Anne’s eyes rolled back in her head and she fell to the ground, unconscious. The thing looked like it was bending to lift her. Alex bared his teeth, preparing to charge through the group when the HAWCs standing either side of the stricken woman went to close ranks. Even her NASA colleague, Scott McIntyre overcame his fear to push at the thing, but all he managed to do was get in the way of the HAWCs’ RG3s and stopped them from getting off clear shots.

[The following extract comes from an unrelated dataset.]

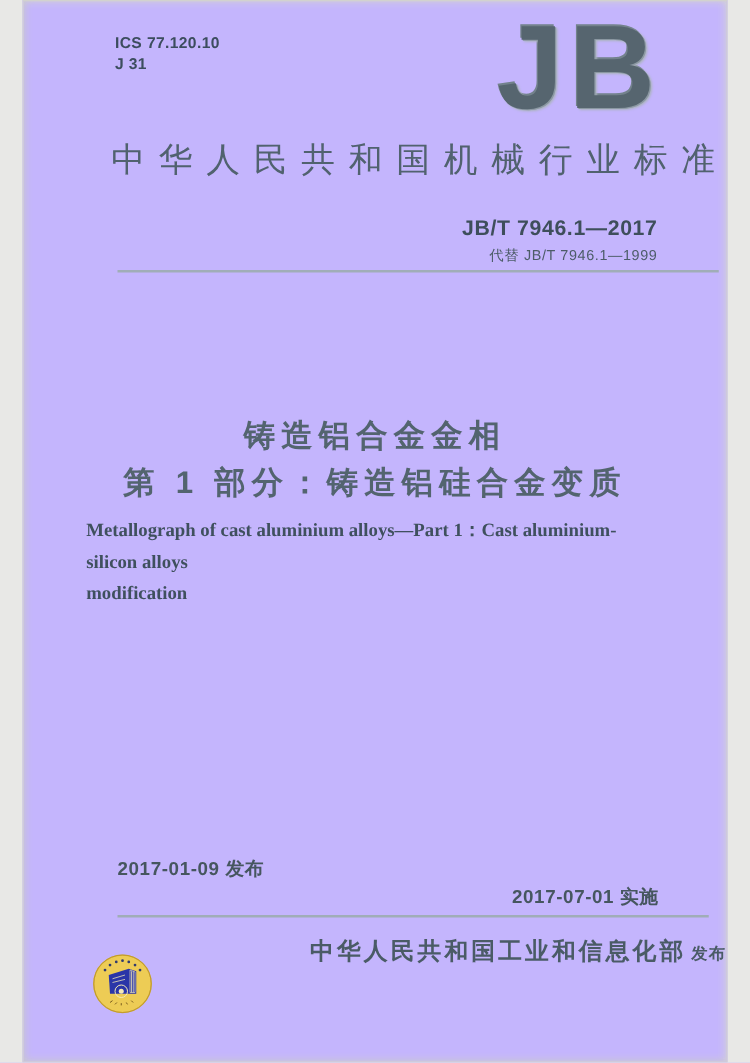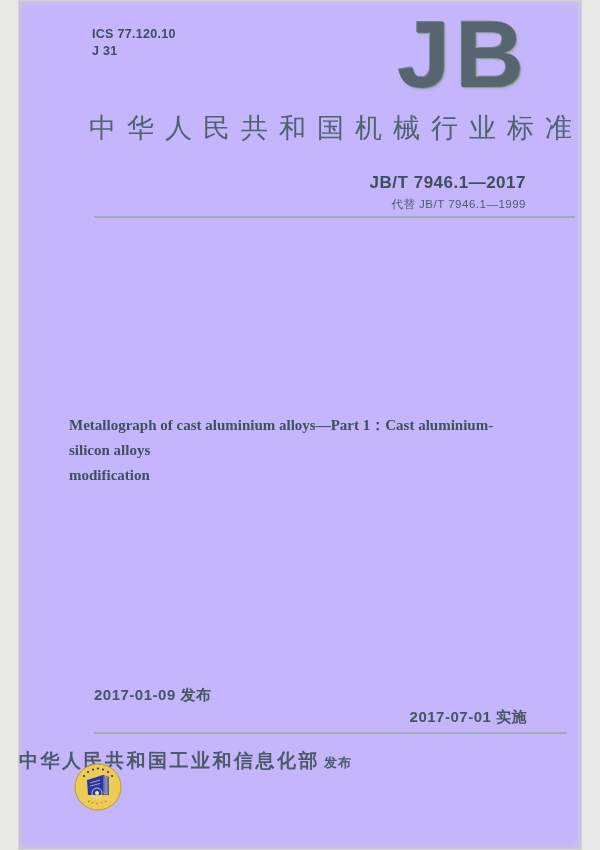"铸造铝合金金相" div.title-cn { html: none -> <div> <div>铸造铝合金金相</div> <div>第 1 部分：铸造铝硅合金变质</div> </div> }
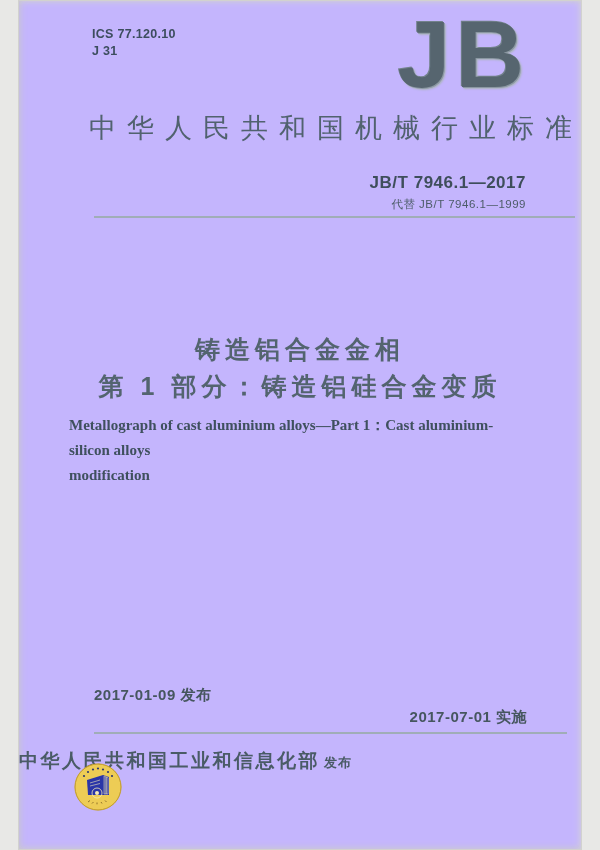"中华人民共和国工业和信息化部 发布" .issuer-line { text-align: left -> right }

In the blink of an eye, the creature gave up on Anne, and flicked out one long limb, taking hold of HAWC Steve Knight and yanking him off his feet. Scott McIntyre was pushed aside, but not before getting ripped by one of the spikes extruding from the thing’s arm like a row of huge thorns.

Alex pushed though the group then, but the creature spun away and then like a shadow vanished into the opaque walls, taking Knight with it.

Man down, man down!” Sam roared orders and guns swung back and forth as the swirling fog closed around them.

Morag was crouched beside Anne Peterson and for a few seconds there was confused chaos around them, until Alex Hunter strode forward, and the group parted like a biblical sea. He began to run.

Stay on guard,” Alex yelled over his shoulder as he went after his soldier.